Treating patients is your job. So too is getting paid. Unless you belong to a large medical group, chances are that your staff is taking care of billing for you. Small practices are especially at risk of delayed payments for a variety of reasons.
Approximately 83% of physician practices with fewer than five practitioner states slow payments by high-deductible plan patients as one of their biggest reimbursement challenges. The next obstacle for small and independent practices is inadequate and timely communication with patients in regard to payment accountability.
Even more alarming, patient failure to pay medical bills is on the rise. In 2014, nearly 49% of patients failed to finalize medical bill obligations. In 2015 that number rose to 53% and in 2016 that rose to 68%. By 2020, estimates of patient failure to completely pay off medical bills is expected to reach a whopping 95%.
Tips to increase revenue and get you paid
Additionally, it’s no secret that a chunk of physician revenue falls through the cracks due to mistakes and loopholes in billing processes. Why?

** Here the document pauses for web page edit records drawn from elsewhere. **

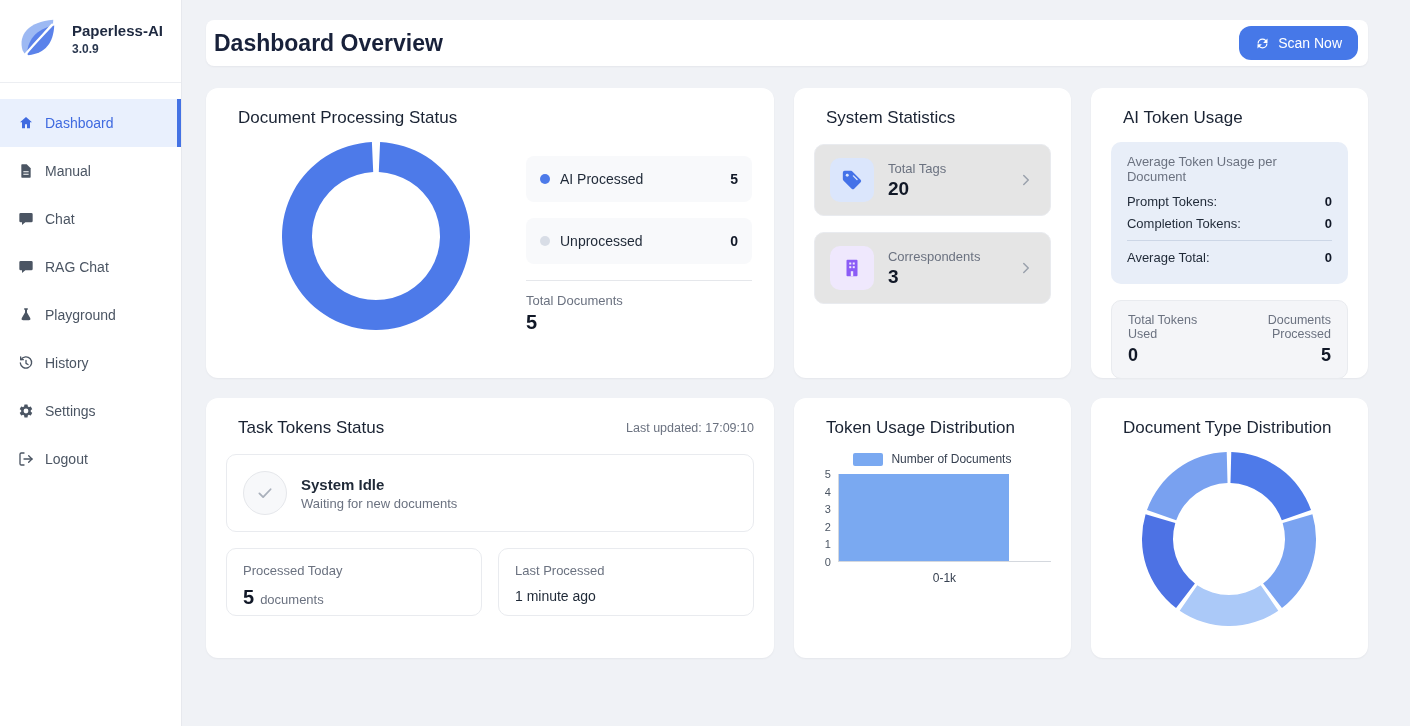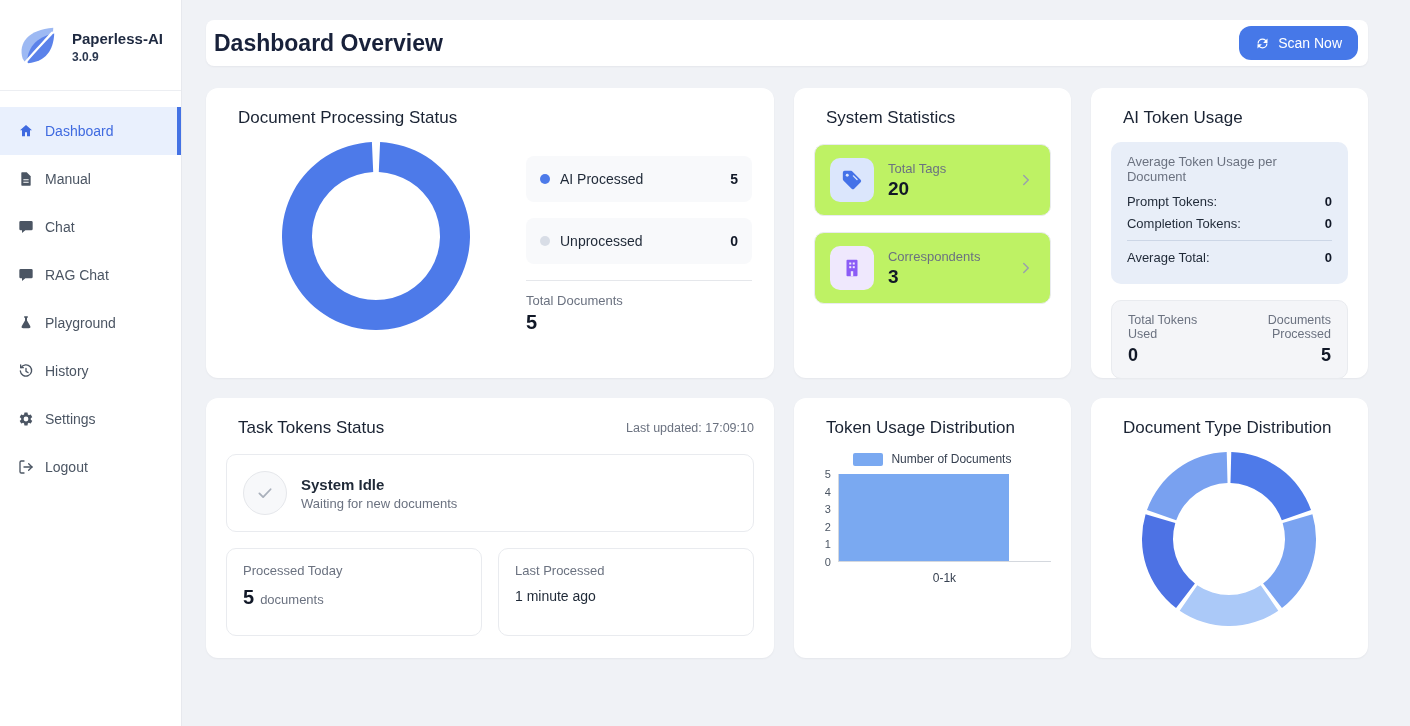--- a/index.html
+++ b/index.html
@@ -11,7 +11,7 @@
   .sidebar { width: 182px; background: #ffffff; border-right: 1px solid #e7e9ee;
     flex-shrink: 0; display: flex; flex-direction: column; }
   .logo-block { display: flex; align-items: center; gap: 12px;
-    padding: 24px 14px 20px 14px; border-bottom: 1px solid #eceef2; }
+    padding: 16px 14px 20px 14px; border-bottom: 1px solid #eceef2; }
   .logo-block svg { flex-shrink: 0; }
   .app-name { font-size: 15px; font-weight: bold; color: #1e2940; line-height: 1.25; }
   .app-version { font-size: 12px; font-weight: bold; color: #2b3850; margin-top: 2px; }

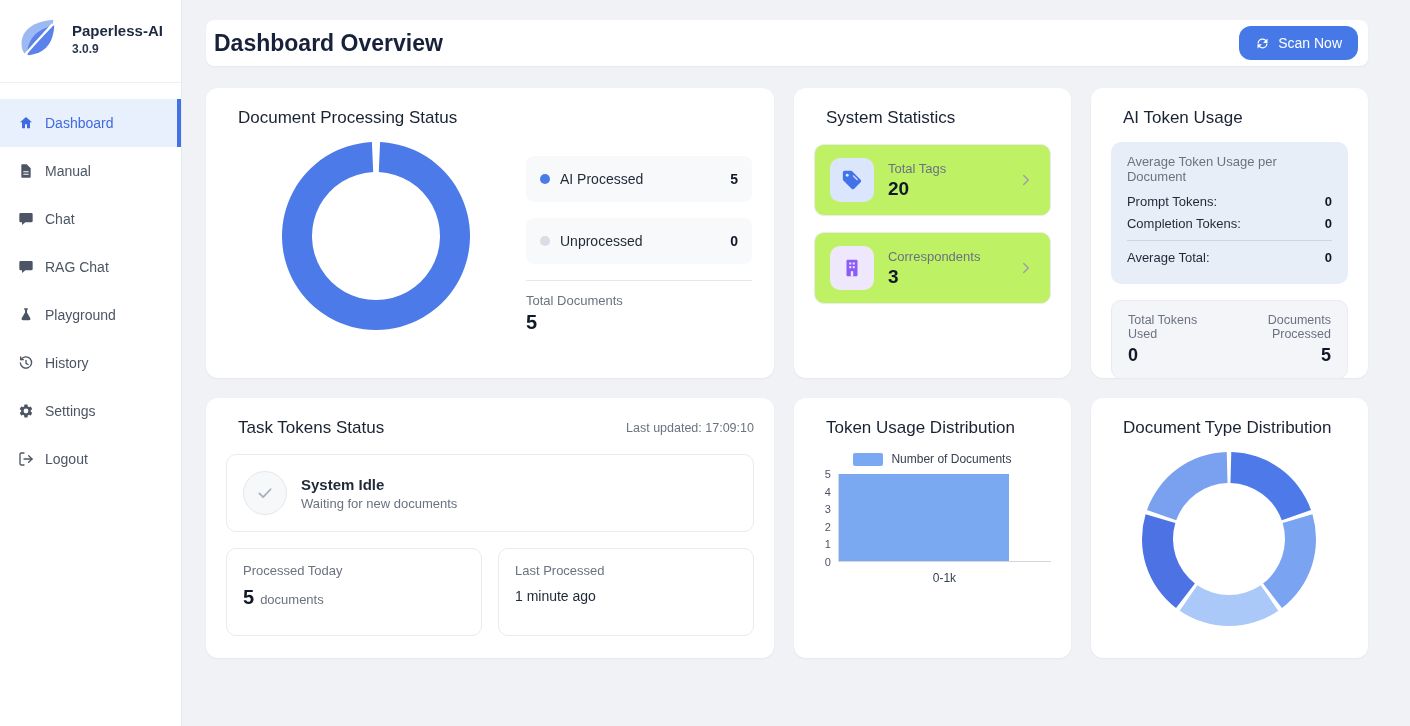--- a/index.html
+++ b/index.html
@@ -62,7 +62,7 @@
   
   .stat-box { display: flex; align-items: center; gap: 14px; border: 1px solid #e9ebef;
     border-radius: 10px; padding: 13px 15px; margin-top: 16px; cursor: pointer;
-    background: #bef264; }
+    background: #e5e5e5; }
   .icon-square { width: 44px; height: 44px; border-radius: 10px; display: flex;
     align-items: center; justify-content: center; flex-shrink: 0; }
   .stat-label { font-size: 13px; color: #6b7280; }

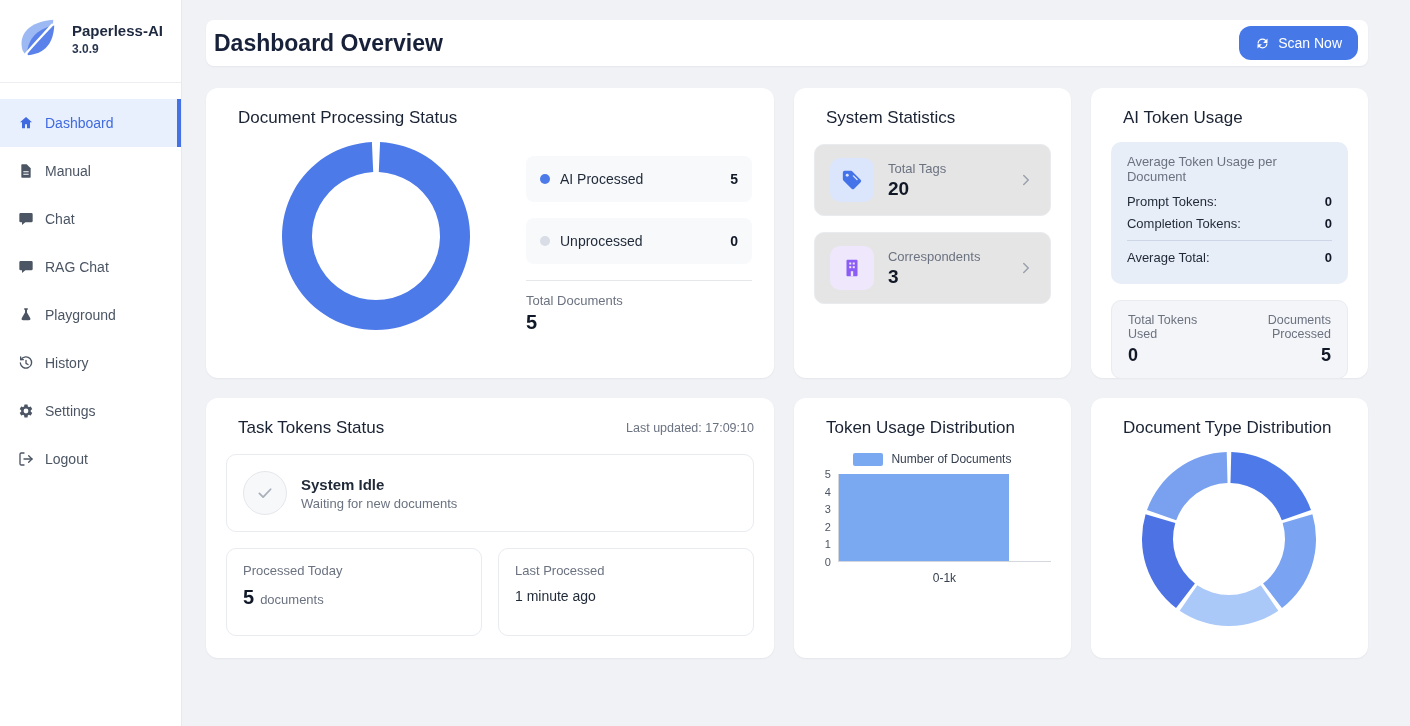--- a/index.html
+++ b/index.html
@@ -93,7 +93,7 @@
   .status-title { font-size: 15px; font-weight: bold; color: #1f2937; }
   .status-sub { font-size: 13px; color: #6b7280; margin-top: 3px; }
   .tr-mini { display: grid; grid-template-columns: 1fr 1fr; gap: 16px; margin-top: 16px; }
-  .mini-box { border: 1px solid #e9ebef; border-radius: 10px; padding: 14px 16px; height: 88px; }
+  .mini-box { border: 1px solid #e9ebef; border-radius: 10px; padding: 14px 16px; height: 68px; }
   .mini-label { font-size: 13px; color: #6b7280; }
   .mini-row { display: flex; align-items: baseline; gap: 6px; margin-top: 8px; }
   .mini-num { font-size: 20px; font-weight: bold; color: #111827; }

The majority of denials are due to lack of knowledge of up-to-date billing guidelines of the Centers for Medicare and Medicaid Cervices (CMS).
Tip #1: Staff responsible for billing processes must be knowledgeable and familiar with claims submissions processes outlined by CMS and other third-party payers.
Unfortunately, if that staff member isn’t appropriately trained and credentialed, mistakes, delays, and poor revenue cycle management often result. Turning over your billing processes to a professional medical billing company reduces the risk of mistakes that delay or deny payments.
Failure to promptly follow up with additional requests for information or denials results in missed payments or denials.
Tip #2: File on time, verify accuracy of information on the claim, and ensure eligibility before claims are submitted.
These are just a few important aspects of accurate and professional billing practices. Professional billers are aware of time limitations for claims submissions and follow up on accounts receivable (AR) on a regular and timely basis.
Tip #3: Timely responses to denials are essential for payment.
Approximately 4% of claims are denied in spite of correct coding. However, when timely follow-ups to requests for additional information or correction of mistakes aren’t addressed promptly, that percentage can rise to 25%.